This weekend I did a stupid and terrible thing. For a full explanation, all you have to do is search for “gunnerkrigg” right here on Tumblr to see that I essentially threw away 8 years or so of work by being an idiot on Twitter. It’s better to leave the description of events to external sources, with all the hyperbole necessary to illustrate what an ass I was, because I can offer no excuse for what I did or try to reason my way out of it. Of course I cannot link to them as that was part of the problem. All I can do is apologise, which I did.

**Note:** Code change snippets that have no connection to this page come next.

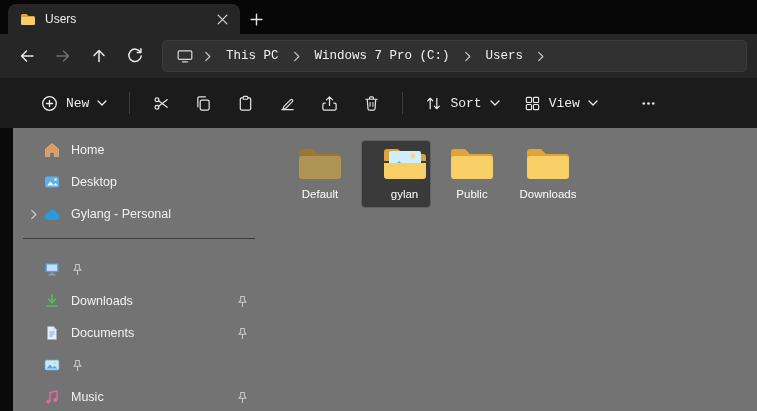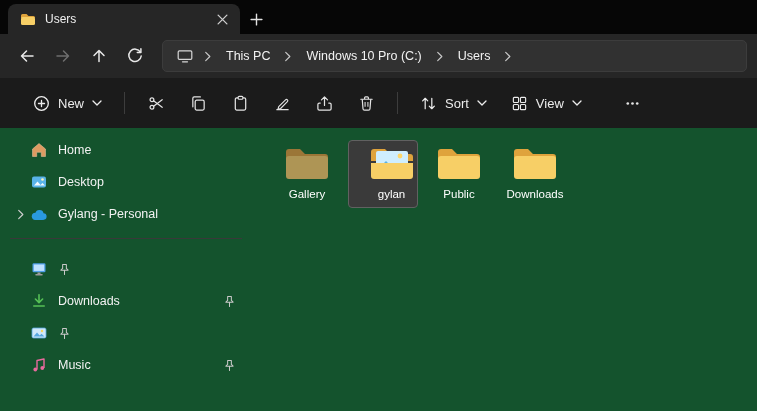--- a/index.html
+++ b/index.html
@@ -4,21 +4,21 @@
 <style>
   * { box-sizing: border-box; margin: 0; padding: 0; }
   html, body { width: 757px; height: 411px; overflow: hidden; }
   body {
     font-family: "Liberation Sans", sans-serif;
     background: #0a0a0a;
     color: #fff;
     display: flex;
     flex-direction: column;
   }
-  button { font-family: Liberation Sans, sans-serif; cursor: default; }
+  button { font-family: Liberation Mono, monospace; cursor: default; }
 
   
   .titlebar {
     height: 34px;
     background: #060606;
     display: flex;
     align-items: flex-end;
     padding-left: 8px;
     flex: 0 0 auto;
   }
@@ -83,40 +83,40 @@
     color: #f2f2f2; font-size: 12.5px; border-radius: 4px; white-space: nowrap;
   }
   .crumb-chev { display: flex; align-items: center; padding: 0 3px; background: transparent; border: none; color: #c8c8c8; }
 
   
   .toolbar {
     height: 50px;
     background: #1b1b1b;
     display: flex;
     align-items: center;
-    padding: 0 22px;
+    padding: 0 30px;
     gap: 2px;
     flex: 0 0 auto;
   }
   .tb-new, .tb-drop {
     display: flex; align-items: center; gap: 8px;
     height: 34px; padding: 0 11px;
     background: transparent; border: none;
     color: #ececec; font-size: 13px; border-radius: 4px; white-space: nowrap;
   }
   .tb-btn {
     width: 40px; height: 34px;
     display: flex; align-items: center; justify-content: center;
     background: transparent; border: none; color: #e4e4e4; border-radius: 4px;
   }
   .tb-sep { width: 1px; height: 22px; background: #3d3d3d; margin: 0 9px; }
   .tb-more { margin-left: 18px; }
 
   
-  .bodyrow { flex: 1; display: flex; background: #14532d; min-height: 0; }
+  .bodyrow { flex: 1; display: flex; background: #737373; min-height: 0; margin-left: 13px; }
 
   .sidebar { width: 252px; flex: 0 0 auto; padding-top: 6px; }
   .side-item {
     height: 32px;
     display: flex; align-items: center;
     margin: 0 4px; padding: 0 12px 0 8px;
     font-size: 12.5px; color: #f2f2f2; border-radius: 4px;
   }
   .expander { width: 18px; display: flex; align-items: center; justify-content: center; color: #cfcfcf; background: transparent; border: none; }
   .sicon { width: 18px; height: 18px; margin-right: 10px; display: flex; align-items: center; justify-content: center; flex: 0 0 auto; }
@@ -204,21 +204,21 @@
       <svg width="8" height="11" viewBox="0 0 8 12">
           <path d="M1.5 1.5 6 6l-4.5 4.5" fill="none" stroke="currentColor" stroke-width="1.3" stroke-linecap="round" stroke-linejoin="round"></path>
         </svg>
     </button>
     <button class="crumb">This PC</button>
     <button class="crumb-chev">
       <svg width="8" height="11" viewBox="0 0 8 12">
           <path d="M1.5 1.5 6 6l-4.5 4.5" fill="none" stroke="currentColor" stroke-width="1.3" stroke-linecap="round" stroke-linejoin="round"></path>
         </svg>
     </button>
-    <button class="crumb">Windows 10 Pro (C:)</button>
+    <button class="crumb">Windows 7 Pro (C:)</button>
     <button class="crumb-chev">
       <svg width="8" height="11" viewBox="0 0 8 12">
           <path d="M1.5 1.5 6 6l-4.5 4.5" fill="none" stroke="currentColor" stroke-width="1.3" stroke-linecap="round" stroke-linejoin="round"></path>
         </svg>
     </button>
     <button class="crumb">Users</button>
     <button class="crumb-chev">
       <svg width="8" height="11" viewBox="0 0 8 12">
           <path d="M1.5 1.5 6 6l-4.5 4.5" fill="none" stroke="currentColor" stroke-width="1.3" stroke-linecap="round" stroke-linejoin="round"></path>
         </svg>
@@ -398,20 +398,37 @@
       </span>
       <span class="slabel">Downloads</span>
       <span class="pin">
         <svg width="13" height="13" viewBox="0 0 14 14">
             <path d="M5 1.5h4v4.3l1.9 1.9H3.1L5 5.8z" fill="none" stroke="currentColor" stroke-width="1.1" stroke-linejoin="round"></path>
             <path d="M7 7.9v4.6" stroke="currentColor" stroke-width="1.1" stroke-linecap="round" fill="none"></path>
           </svg>
       </span>
     </div>
 
+    <div class="side-item">
+      <span class="expander"></span>
+      <span class="sicon">
+        <svg width="16" height="16" viewBox="0 0 16 16">
+            <path d="M3.5 1.5h6l3 3v10h-9z" fill="#e8eef7" stroke="#9ab0cc" stroke-width="0.6"></path>
+            <path d="M9.5 1.5v3h3z" fill="#c2d2e8"></path>
+            <path d="M5.5 7h5M5.5 9h5M5.5 11h3.5" stroke="#7aa0d0" stroke-width="0.9" fill="none"></path>
+          </svg>
+      </span>
+      <span class="slabel">Documents</span>
+      <span class="pin">
+        <svg width="13" height="13" viewBox="0 0 14 14">
+            <path d="M5 1.5h4v4.3l1.9 1.9H3.1L5 5.8z" fill="none" stroke="currentColor" stroke-width="1.1" stroke-linejoin="round"></path>
+            <path d="M7 7.9v4.6" stroke="currentColor" stroke-width="1.1" stroke-linecap="round" fill="none"></path>
+          </svg>
+      </span>
+    </div>
 
     <div class="side-item">
       <span class="expander"></span>
       <span class="sicon">
         <svg width="16" height="16" viewBox="0 0 16 16">
             <rect x="1" y="3" width="14" height="10" rx="1.5" fill="#cfe8fa" stroke="#57a7e0" stroke-width="0.8"></rect>
             <path d="M2.5 11.5 6 7.5l2.7 3 1.8-1.8 3 2.8z" fill="#57a7e0"></path>
             <circle cx="11" cy="6" r="1.2" fill="#f7d35f"></circle>
           </svg>
       </span>
@@ -445,21 +462,21 @@
 
   <main class="content">
 
     <div class="tile">
       <span class="dim" style="display:flex">
         <svg width="46" height="36" viewBox="0 0 46 36">
             <path d="M2 6a3 3 0 0 1 3-3h11l5 5h20a3 3 0 0 1 3 3v4H2z" fill="#dfa33c"></path>
             <rect x="2" y="10" width="42" height="23" rx="3" fill="#f7cf66"></rect>
           </svg>
       </span>
-      <span class="tile-label">Gallery</span>
+      <span class="tile-label">Default</span>
     </div>
 
     <div class="tile selected">
       <span style="display:flex">
         <svg width="46" height="36" viewBox="0 0 46 36">
             <path d="M2 6a3 3 0 0 1 3-3h11l5 5h20a3 3 0 0 1 3 3v4H2z" fill="#dfa33c"></path>
             <rect x="7" y="5" width="32" height="22" rx="2" fill="#cfeefe"></rect>
             <path d="M9 23l8-8 6 6 4-4 8 8z" fill="#5ab1e0"></path>
             <circle cx="31" cy="10" r="2.4" fill="#ffd76a"></circle>
             <path d="M2 17h42v13a3 3 0 0 1-3 3H5a3 3 0 0 1-3-3z" fill="#f7cf66"></path>

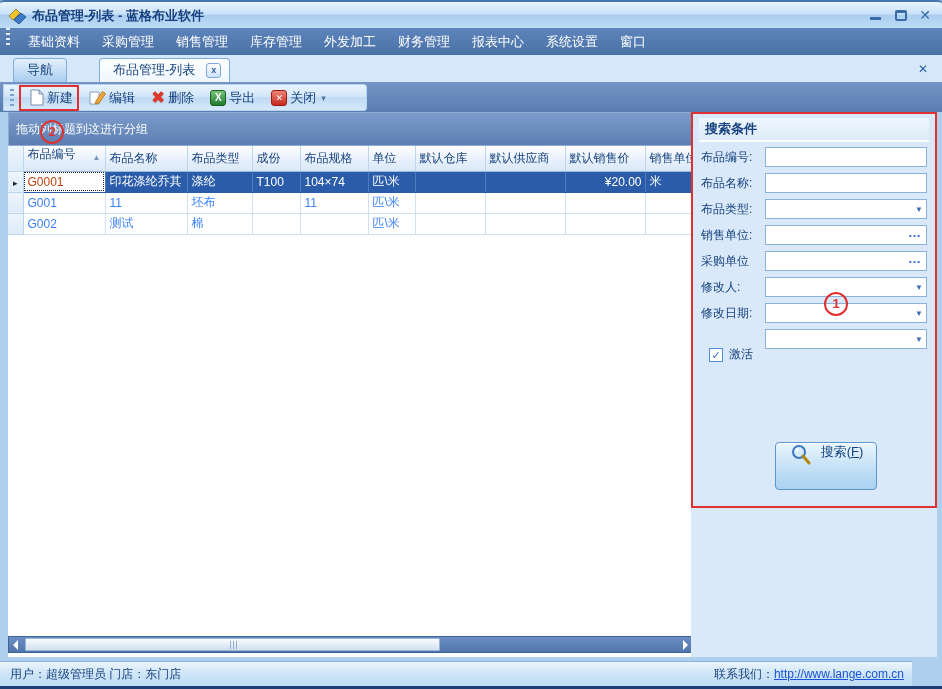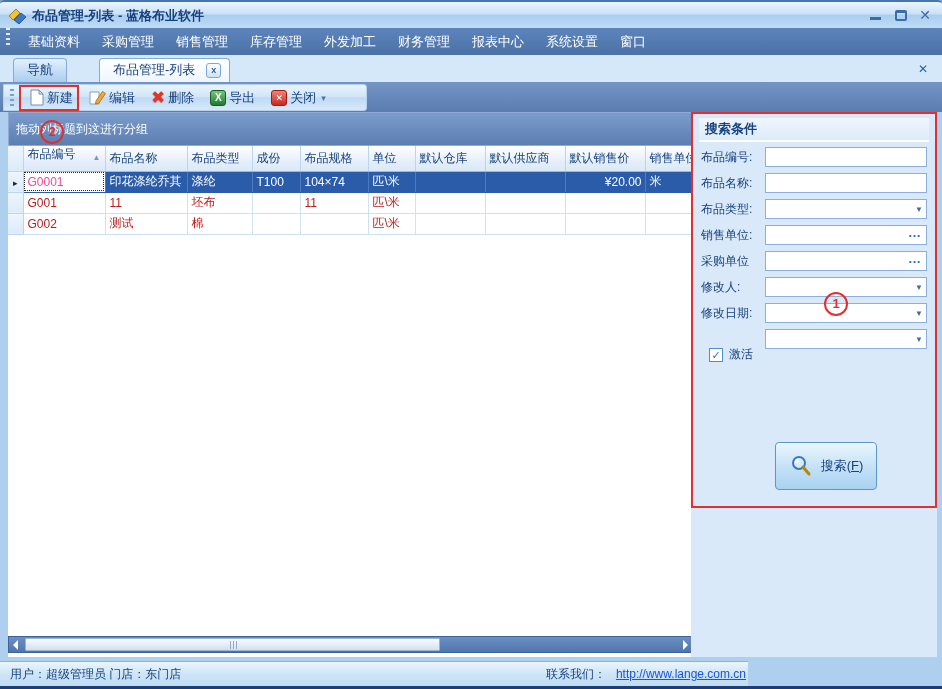--- a/index.html
+++ b/index.html
@@ -69,27 +69,27 @@
 
   
   .grid { position:absolute; left:8px; top:146px; width:685px; height:511px; background:#fff; }
   table { border-collapse:collapse; table-layout:fixed; width:685px; }
   th { height:25px; font-size:12px; font-weight:normal; color:#17427f; text-align:left;
     padding:0 4px; background:linear-gradient(#fefefe,#e6effa 60%,#d9e8f7);
     border-right:1px solid #bcd4ee; border-bottom:1px solid #9bbade;
     overflow:hidden; white-space:nowrap; }
   th.rowhdr, td.rowhdr { background:linear-gradient(#eef5fc,#dcebf9);
     border-right:1px solid #bcd4ee; border-bottom:1px solid #bcd4ee; padding:0; text-align:center; }
-  td { height:21px; font-size:12px; color:#b91c1c; padding:0 4px;
+  td { height:21px; font-size:12px; color:#3b82f6; padding:0 4px;
     border-right:1px solid #cfe2f4; border-bottom:1px solid #cfe2f4;
     overflow:hidden; white-space:nowrap; }
   tr.sel td { background:#2a5caa; color:#fff; border-right-color:#4e7bbd; border-bottom-color:#2a5caa; }
   tr.sel td.rowhdr { background:linear-gradient(#eef5fc,#dcebf9); color:#222;
     border-right-color:#bcd4ee; border-bottom-color:#bcd4ee; }
-  tr.sel td.focus-cell { background:#fff; color:#ec4899; outline:1px dotted #222; outline-offset:-2px; }
+  tr.sel td.focus-cell { background:#fff; color:#c2410c; outline:1px dotted #222; outline-offset:-2px; }
   td.num { text-align:right; padding-right:3px; }
   .sort-icon { float:right; color:#7a97b8; font-size:8px; line-height:24px; }
   .row-arrow { font-size:9px; color:#222; }
 
   
   .hscroll { position:absolute; left:0; top:490px; width:685px; height:17px;
     background:linear-gradient(#6b8fc4,#4f76ac); border:1px solid #3d639a; }
   .hs-btn { position:absolute; top:0; width:15px; height:15px; }
   .hs-left { left:0; } .hs-right { right:0; }
   .tri-l { position:absolute; left:4px; top:3px; width:0; height:0;
@@ -114,40 +114,40 @@
   .sel-arrow { position:absolute; right:3px; top:5px; font-size:8px; color:#3c6cae; line-height:10px; }
   .ellipsis { position:absolute; right:4px; top:-1px; font-size:13px; font-weight:bold;
     color:#2f6bd8; letter-spacing:1px; }
   .check-row { position:absolute; left:18px; display:flex; align-items:center; gap:6px; }
   .checkbox { width:14px; height:14px; background:#fff; border:1px solid #4f8fd0;
     color:#2b6fd4; font-size:11px; font-weight:bold; line-height:12px; text-align:center; }
   .check-label { font-size:12px; color:#17427f; }
   .search-btn { position:absolute; left:84px; top:330px; width:102px; height:48px;
     background:linear-gradient(#eaf6fe,#c3e0f6 55%,#a9d2f1);
     border:1px solid #5a96d0; border-radius:4px;
-    display:flex; align-items:center; justify-content:center; gap:8px;
+    display:flex; align-items:flex-start; justify-content:center; gap:8px;
     color:#17427f; font-size:13px; box-shadow:inset 0 1px 0 #fff; }
   .skey { text-decoration:underline; }
 
   
   .red-rect { position:absolute; border:2px solid #e03030; pointer-events:none; }
   .rect-new { left:19px; top:85px; width:60px; height:26px; }
   .rect-panel { left:691px; top:112px; width:246px; height:396px; }
   .red-circle { position:absolute; width:24px; height:24px; border:2px solid #e03030;
     border-radius:50%; color:#e03030; font-size:13px; font-weight:bold;
     text-align:center; line-height:20px; background:transparent; pointer-events:none; }
   .circle-two { left:40px; top:120px; }
   .circle-one { left:824px; top:292px; }
 
   
-  .statusbar { position:absolute; left:0; top:661px; width:748px; height:25px;
+  .statusbar { position:absolute; left:0; top:661px; width:912px; height:25px;
     background:linear-gradient(#eaf5fd,#cfe5f7 50%,#bedcf3);
     border-top:1px solid #8ab2dc; font-size:12px; color:#17427f; line-height:24px; }
   .status-left { position:absolute; left:10px; }
-  .status-right { position:absolute; right:2px; display:flex; gap:10px; }
+  .status-right { position:absolute; right:8px; display:flex; }
   .status-link { color:#1a55d6; text-decoration:underline; }
   .bottom-edge { position:absolute; left:0; top:686px; width:942px; height:3px; background:#1d3d77; }
 </style>
 </head>
 <body>
 
 <div class="win">
 
   <div class="titlebar">
     <svg class="app-icon" width="19" height="18" viewBox="0 0 19 18">

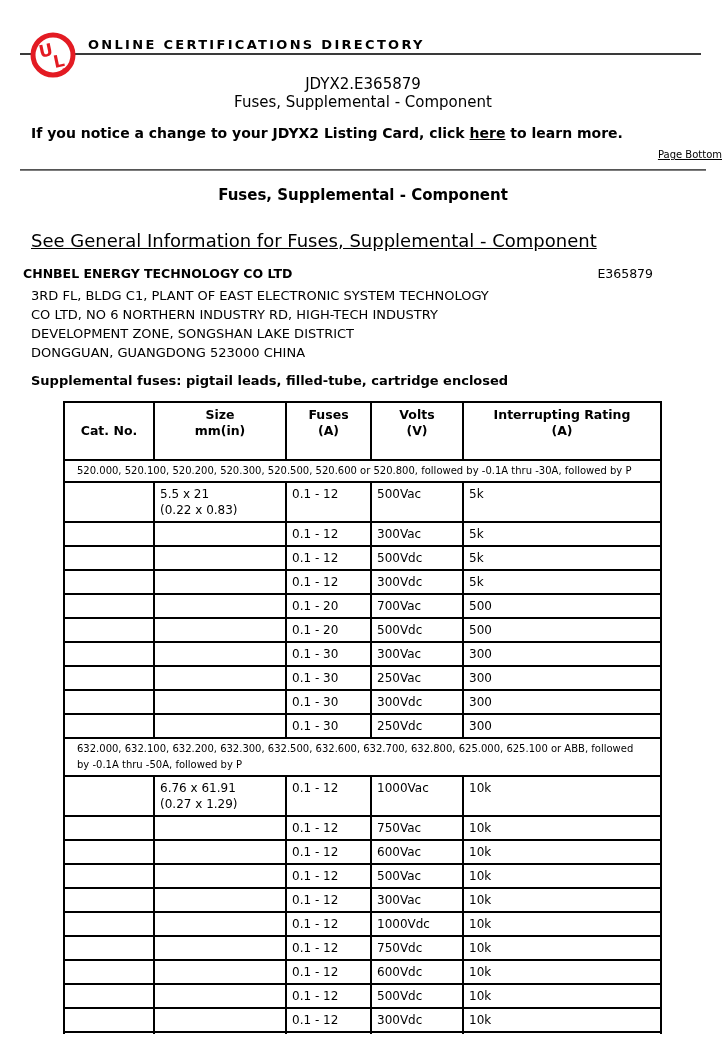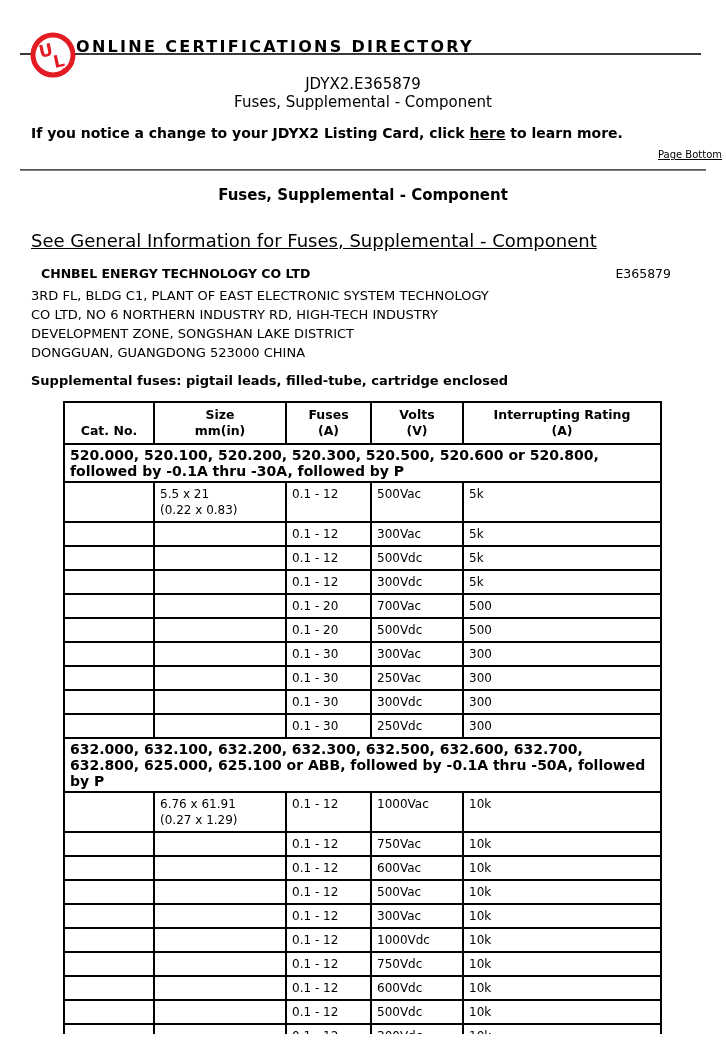--- a/index.html
+++ b/index.html
@@ -11,62 +11,62 @@
     overflow: hidden;
     position: relative;
   }
   .page { width: 726px; height: 1052px; background: #fff; }
 
   
   .masthead { position: relative; height: 58px; }
   .masthead-rule { position: absolute; left: 20px; top: 53px; width: 681px; height: 2px; background: #3a3a3a; }
   .ul-logo { position: absolute; left: 29px; top: 31px; width: 48px; height: 48px; }
   .brand {
-    position: absolute; left: 76px; top: 37px;
-    font-size: 16px; font-weight: bold; letter-spacing: 2.3px;
+    position: absolute; left: 88px; top: 37px;
+    font-size: 13px; font-weight: bold; letter-spacing: 2.3px;
     white-space: nowrap;
   }
 
   
   .title-block { margin-top: 17px; text-align: center; }
   .title-line { font-size: 15px; font-weight: normal; line-height: 18px; }
 
   
   .notice { margin: 14px 0 0 31px; font-size: 14px; font-weight: bold; line-height: 16px; }
   .notice .inline-link { text-decoration: underline; color: #000; cursor: pointer; }
   .page-bottom { margin: 6px 4px 0 49px; font-size: 10px; line-height: 16px; text-align: right; }
   .page-bottom a, .text-link { color: #000; text-decoration: underline; cursor: pointer; }
 
   .divider { margin: 6px 20px 0 20px; height: 2px; background: #7d7d7d; border-top: 1px solid #555; }
 
   .section-heading { margin-top: 15px; text-align: center; font-size: 15px; font-weight: bold; line-height: 19px; }
 
   .geninfo { margin: 28px 0 0 31px; font-size: 18px; line-height: 15px; }
 
   
-  .company-row { margin: 18px 0 0 41px; width: 630px; display: flex; justify-content: space-between; align-items: flex-start; }
+  .company-row { margin: 18px 0 0 23px; width: 630px; display: flex; justify-content: space-between; align-items: flex-start; }
   .company-name { font-size: 12.5px; font-weight: bold; line-height: 16px; }
   .file-number { font-size: 12.5px; line-height: 16px; }
   .address { margin: 4px 0 0 31px; font-size: 13px; }
   .address-line { line-height: 19px; }
 
   .product-desc { margin: 11px 0 0 31px; font-size: 13px; font-weight: bold; line-height: 16px; }
 
   
   .table-clip { margin: 12px 0 0 63px; width: 601px; height: 633px; overflow: hidden; }
   table.fuse-table { border-collapse: collapse; table-layout: fixed; width: 597px; }
   table.fuse-table th, table.fuse-table td { border: 2px solid #000; }
   th {
     font-size: 12.5px; font-weight: bold; text-align: center; vertical-align: bottom;
-    padding: 4px 3px 4px 3px; line-height: 16px;
+    padding: 4px 3px 20px 3px; line-height: 16px;
   }
   .th-sub:empty { display: none; }
   td { font-size: 12px; line-height: 16px; padding: 3px 5px; vertical-align: top; height: 17px; }
   tr.section-row td {
-    font-size: 14px; font-weight: bold; line-height: 16px; padding: 2px 5px;
+    font-size: 10px; font-weight: normal; line-height: 16px; padding: 2px 12px;
   }
   .size1:empty, .size2:empty { display: none; }
   tr.partial td { height: 28px; }
 </style>
 </head>
 <body>
 
 <div class="page">
 
   <div class="masthead">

I accept that an apology is sometimes not enough, and I will not be forgiven for my mistake by a lot of people. The people I hurt have not been offered forgiveness or understanding in this world, so I should not be treated differently. Their life experiences have forced them to identify and remove anything that hurts them and, while it was certainly not my intention, I did hurt them. Life is too short, and yet so vast that nobody should tolerate that which causes them pain. My actions have caused me to be removed from those people’s lives, and that can never be undone.
That said, yesterday was pretty low for me. I felt I had two choices; continue with my life, or fucking kill myself. As someone who was recently diagnosed with severe depression, the latter was an uncomfortably closer option than it has been since I decided to seek help. However, while it might disappoint some people, I decided that a broken neck would make it difficult to work on my comic and this morning I realised I still have work to do.
As my job and livelihood relies solely on my readers, the very real scenario now is that I might not be able to continue this line of work for as long as I’d have liked. But until I am unable to ensure it, the comic will update as normal.